=== INPUT MATERIAL ===

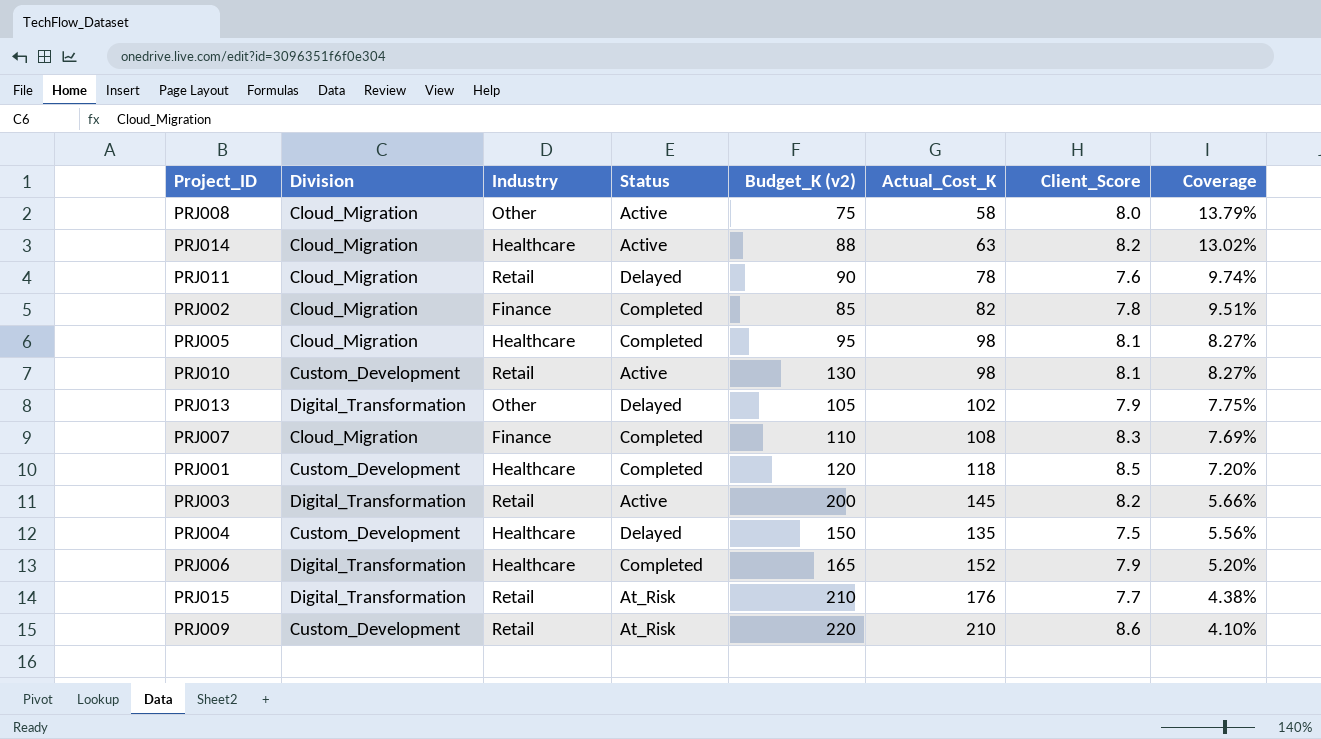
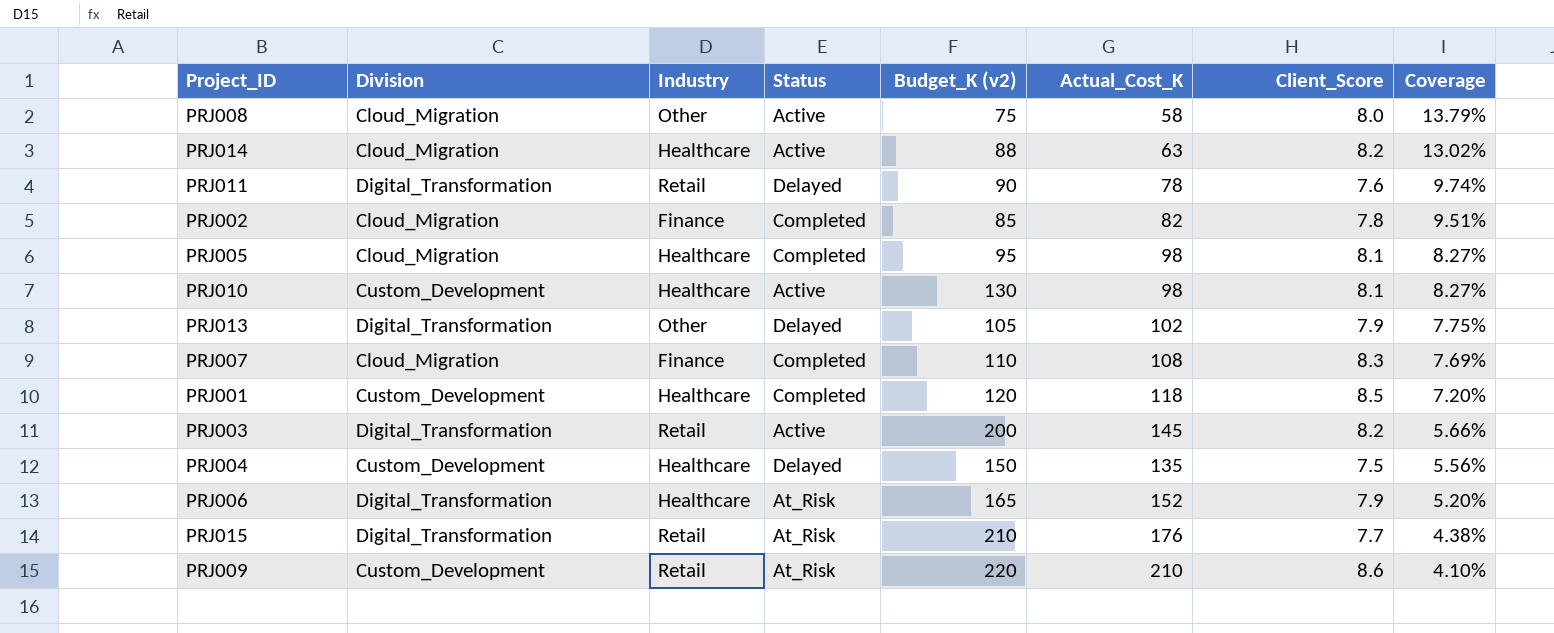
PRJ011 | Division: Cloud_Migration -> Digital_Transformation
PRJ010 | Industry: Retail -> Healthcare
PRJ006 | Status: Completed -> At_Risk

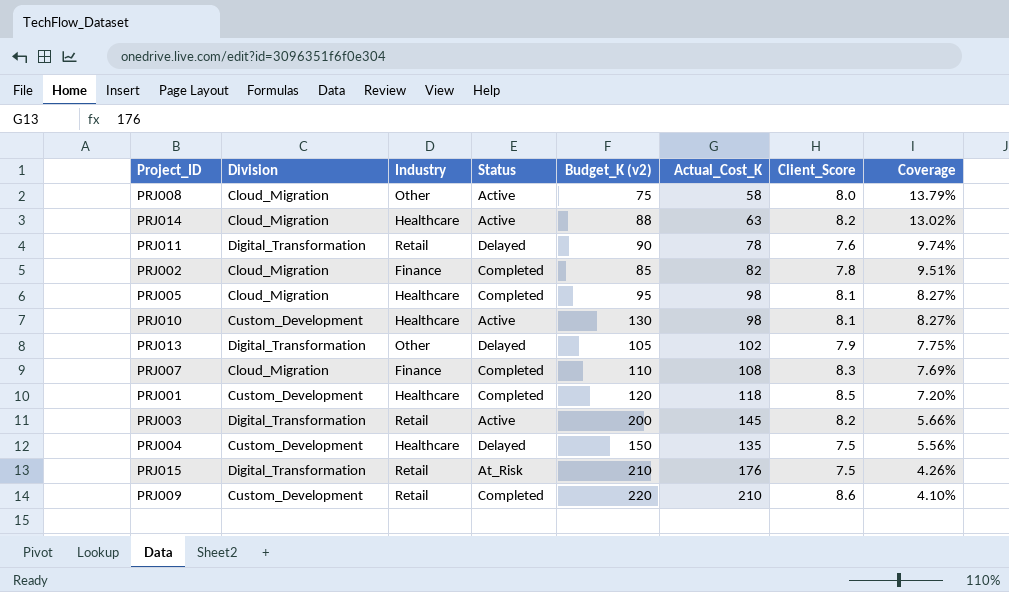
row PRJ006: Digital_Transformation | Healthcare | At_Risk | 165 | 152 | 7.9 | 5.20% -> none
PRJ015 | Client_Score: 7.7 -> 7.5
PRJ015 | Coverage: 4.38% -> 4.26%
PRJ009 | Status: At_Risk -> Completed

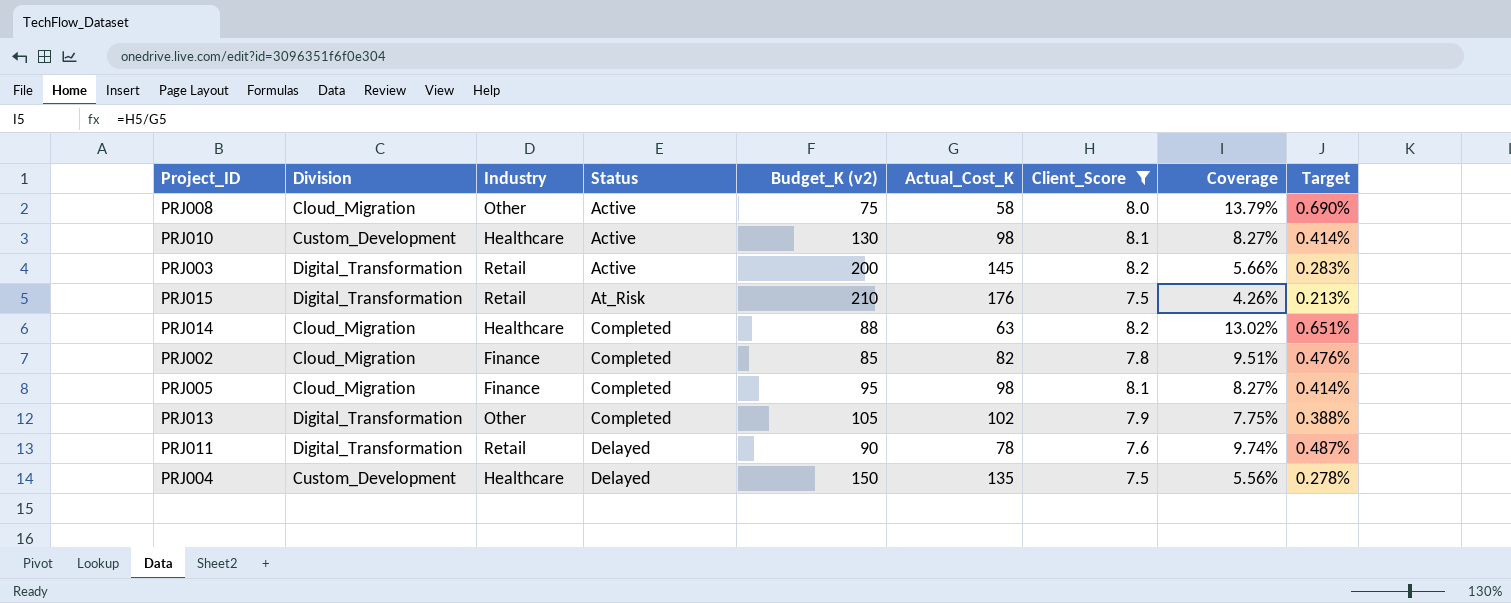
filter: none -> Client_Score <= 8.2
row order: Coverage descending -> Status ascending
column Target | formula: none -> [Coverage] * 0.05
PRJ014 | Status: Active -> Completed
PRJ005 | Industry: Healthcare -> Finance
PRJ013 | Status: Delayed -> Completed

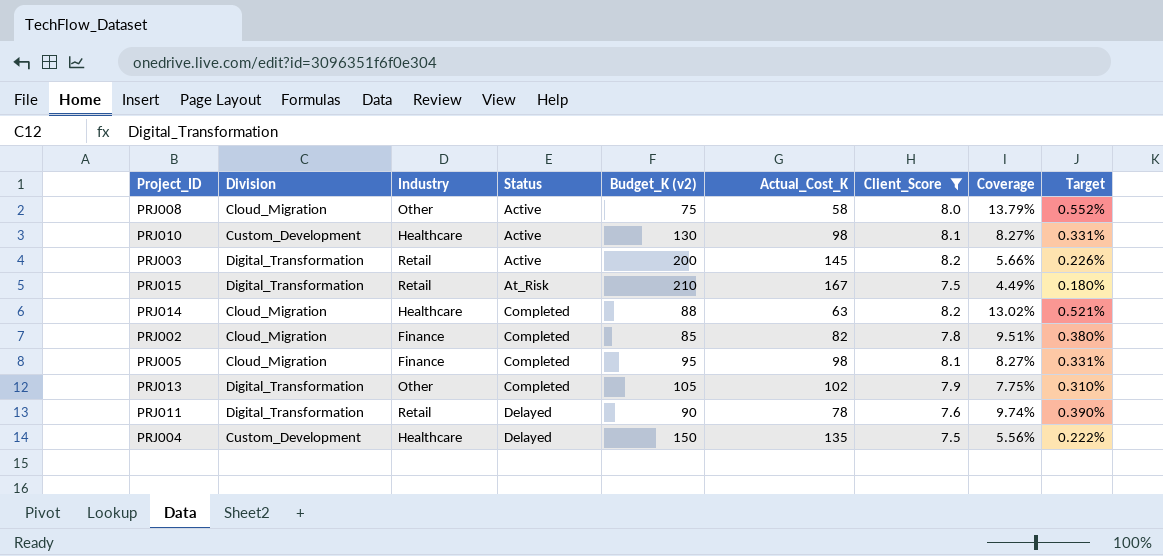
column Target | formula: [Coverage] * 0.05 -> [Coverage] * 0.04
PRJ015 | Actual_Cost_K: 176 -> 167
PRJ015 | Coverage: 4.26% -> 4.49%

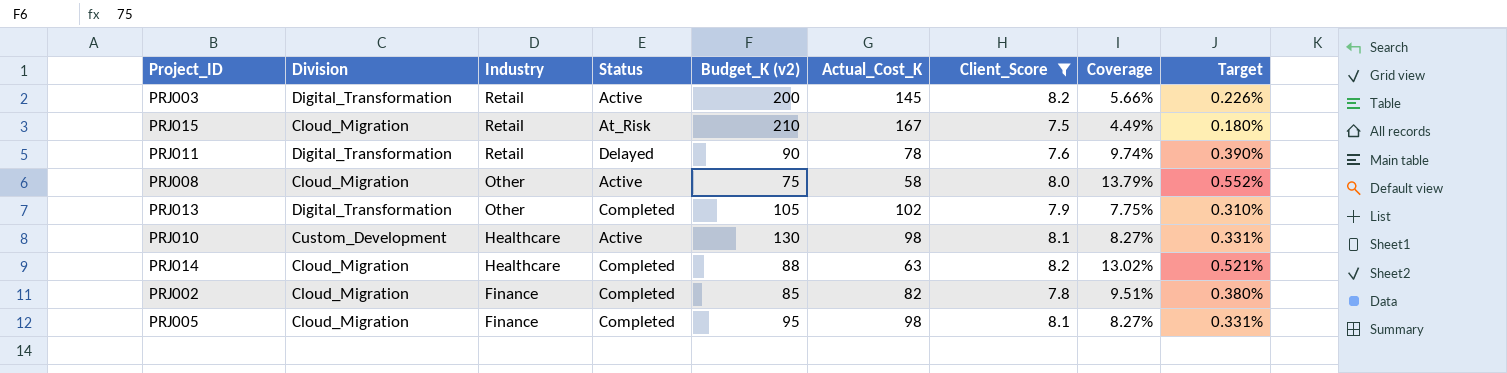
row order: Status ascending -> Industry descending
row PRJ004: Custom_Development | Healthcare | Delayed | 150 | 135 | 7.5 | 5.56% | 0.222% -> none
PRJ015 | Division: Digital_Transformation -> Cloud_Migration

===

▶ EXERCISE INSTRUCTIONS: Pictures are to be omitted. The lines from the line holding "PRJ015 | Client_Score: 7.7 -> 7.5" through the closing line of the data above are to be set down exactly, and nothing more.

▶ OUTPUT:
PRJ015 | Client_Score: 7.7 -> 7.5
PRJ015 | Coverage: 4.38% -> 4.26%
PRJ009 | Status: At_Risk -> Completed

filter: none -> Client_Score <= 8.2
row order: Coverage descending -> Status ascending
column Target | formula: none -> [Coverage] * 0.05
PRJ014 | Status: Active -> Completed
PRJ005 | Industry: Healthcare -> Finance
PRJ013 | Status: Delayed -> Completed

column Target | formula: [Coverage] * 0.05 -> [Coverage] * 0.04
PRJ015 | Actual_Cost_K: 176 -> 167
PRJ015 | Coverage: 4.26% -> 4.49%

row order: Status ascending -> Industry descending
row PRJ004: Custom_Development | Healthcare | Delayed | 150 | 135 | 7.5 | 5.56% | 0.222% -> none
PRJ015 | Division: Digital_Transformation -> Cloud_Migration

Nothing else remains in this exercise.